Before you begin

These instructions apply to any Arm server running Ubuntu 22.04 LTS. For this example, you need an Arm server instance with at least four cores and 8GB of RAM. The instructions have been tested on AWS Graviton3 (c7g.4xlarge) instances.

Overview

PyTorch is a widely-used Machine Learning framework for Python. In this learning path, you will explore how to measure the inference time of PyTorch models running on your Arm-based server using PyTorch Benchmarks , a collection of open-source benchmarks for evaluating PyTorch performance. Understanding inference latency is crucial for optimizing machine learning applications, especially in production environments where performance can significantly impact user experience and resource utilization.

You will learn how to install the PyTorch benchmark suite and compare inference performance using PyTorch’s two modes of execution; eager Mode and torch.compile mode.

To begin, set up your environment by installing the required dependencies and PyTorch.
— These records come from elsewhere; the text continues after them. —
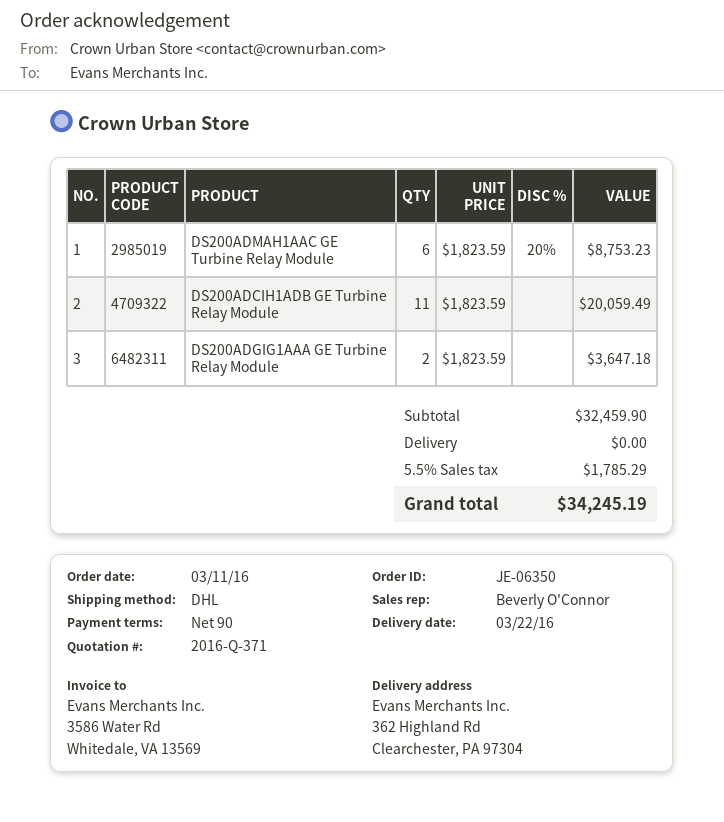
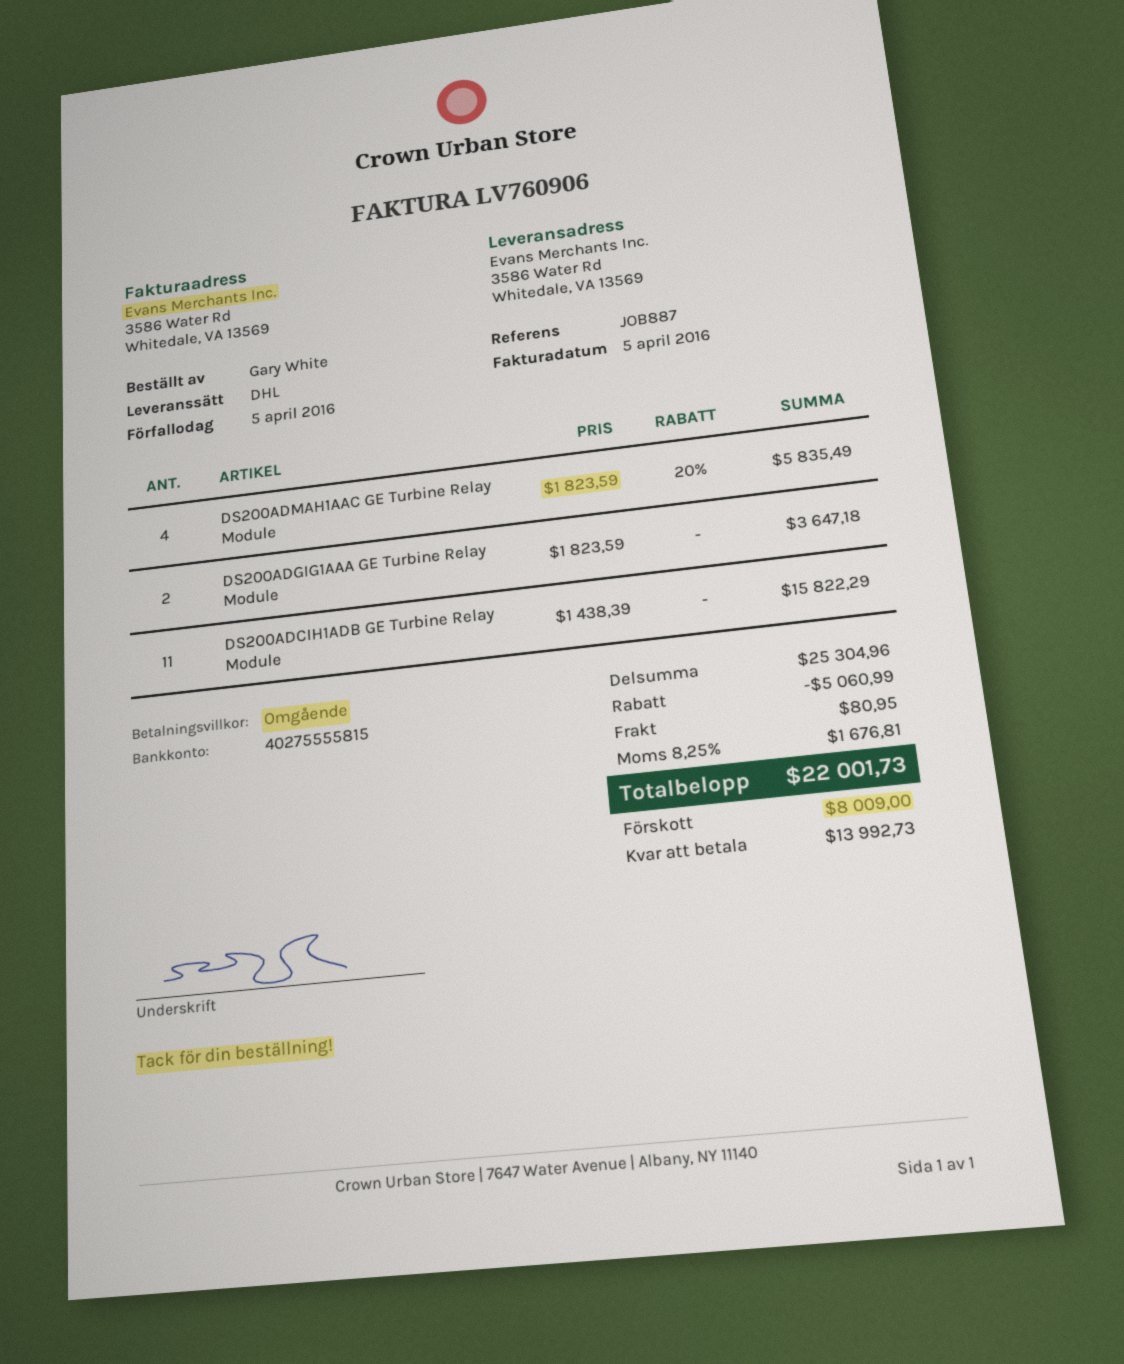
payment terms: 90 days -> on receipt
ship to: 362 Highland Rd, Clearchester, PA 97304 -> 3586 Water Rd, Whitedale, VA 13569
DS200ADMAH1AAC GE Turbine Relay Module: 6 x 1823.59 - 20% = 8753.23 -> 4 x 1823.59 - 20% = 5835.49
DS200ADCIH1ADB GE Turbine Relay Module: 11 x 1823.59 = 20059.49 -> 11 x 1438.39 = 15822.29
subtotal: 32459.90 -> 25304.96
discount: none -> 5060.99
shipping: 0.00 -> 80.95
tax: 5.5% = 1785.29 -> 8.25% = 1676.81
total: 34245.19 -> 22001.73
Follow these steps:

Set up Environment

First, install python and the required system packages:

    

        
        
sudo apt update
sudo apt install python-is-python3 python3-pip python3-venv -y
sudo apt-get install -y libgl1-mesa-glx

    

Next, use a virtual environment to manage your Python packages. Create and activate a virtual environment:

    

        
        
python3 -m venv venv
source venv/bin/activate

    

With your virtual environment active, install PyTorch and its related libraries:

    

        
        
pip install torch torchvision torchaudio

    

Clone the PyTorch Benchmark Repository

Clone the PyTorch Benchmark repository and check out a specific commit you will use for performance evaluation:

    

        
        
git clone https://github.com/pytorch/benchmark.git
cd benchmark
git checkout 9a5e4137299741e1b6fb7aa7f5a6a853e5dd2295

    

Install the PyTorch models you would like to benchmark. Here, let’s install a variety of NLP, computer vision, and recommender models:

    

        
        
python3 install.py alexnet BERT_pytorch dlrm hf_Albert hf_Bart hf_Bert hf_Bert_large hf_BigBird \
hf_DistilBert hf_GPT2 hf_Longformer hf_Reformer hf_T5 mobilenet_v2 mobilenet_v3_large resnet152 \
resnet18 resnet50 timm_vision_transformer

    
Note

If you are using Python 3.12, the install script might fail with the following error:

    

        
        AttributeError: module 'pkgutil' has no attribute 'ImpImporter'.
Did you mean: 'zipimporter'

        
    

This issue can occur because requirements.txt installs a version of numpy that is incompatible with Python 3.12. To resolve it, change the pinned numpy version in requirements.txt.

    

        
        
numpy~=1.26.4

    

If you don’t specify a model list for install.py, the script downloads all the models included in the benchmark suite.

Before running the benchmarks, configure your AWS Graviton3 instance to leverage available optimizations for improved PyTorch inference performance.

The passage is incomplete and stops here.